▶ _Task prompt_: Please set down exactly the lines of the listing below from the line containing "[54,440,239,454] https://alan.m-industries.com ->" through the line containing "(209, 509) // -> (335, 621) none", both lines included, leaving out all other lines.

▶ _Supplied material_:
#####
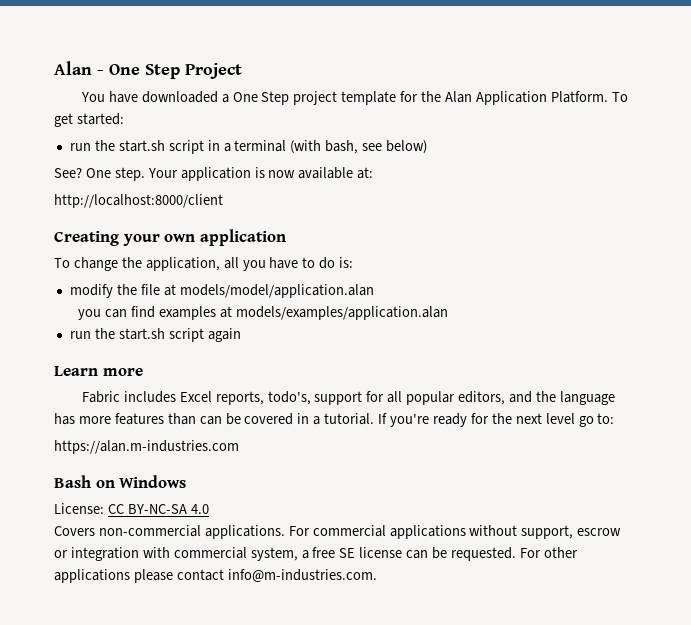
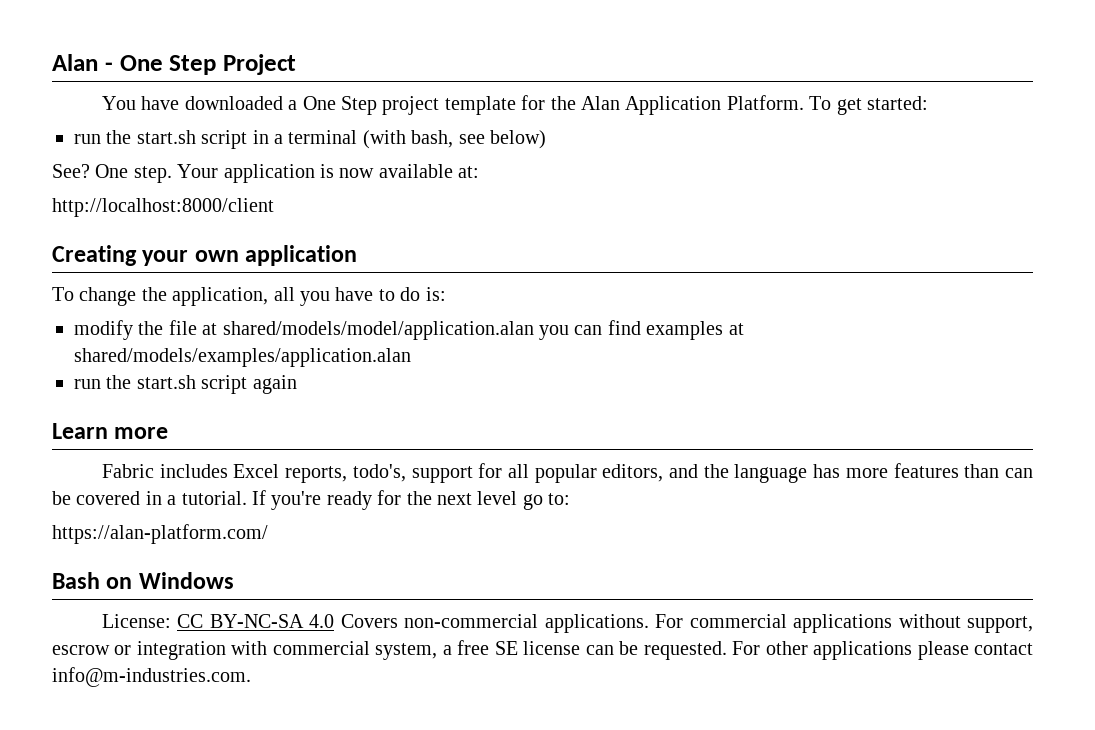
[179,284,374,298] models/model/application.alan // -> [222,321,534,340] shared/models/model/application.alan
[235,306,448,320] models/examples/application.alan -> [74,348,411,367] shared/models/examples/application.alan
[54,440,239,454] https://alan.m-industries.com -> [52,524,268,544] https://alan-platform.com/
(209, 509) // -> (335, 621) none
#####
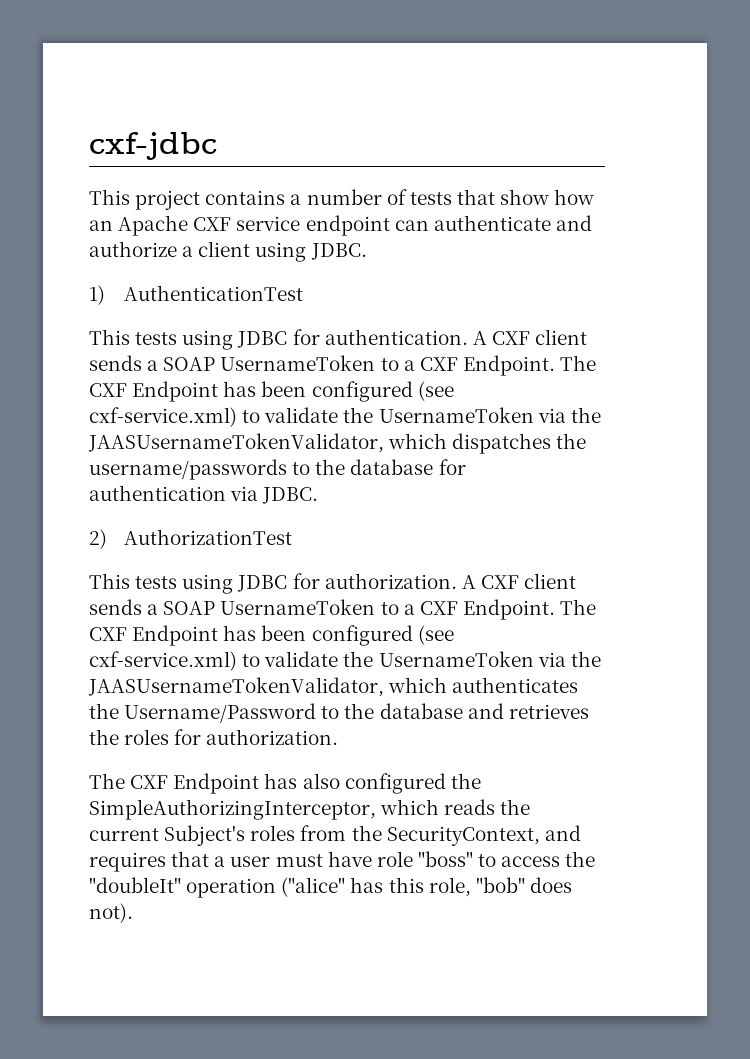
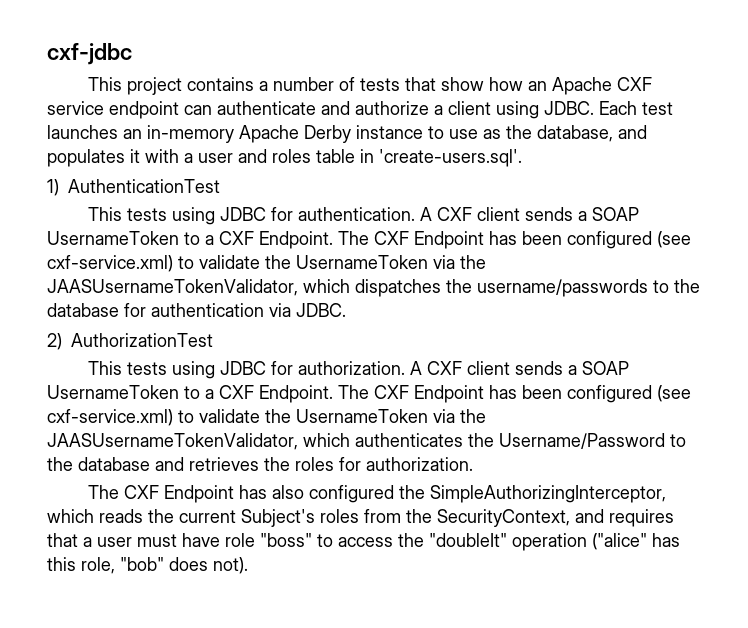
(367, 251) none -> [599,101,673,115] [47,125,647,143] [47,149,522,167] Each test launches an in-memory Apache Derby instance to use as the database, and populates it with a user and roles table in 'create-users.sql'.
#####
▶ _Response_:
[54,440,239,454] https://alan.m-industries.com -> [52,524,268,544] https://alan-platform.com/
(209, 509) // -> (335, 621) none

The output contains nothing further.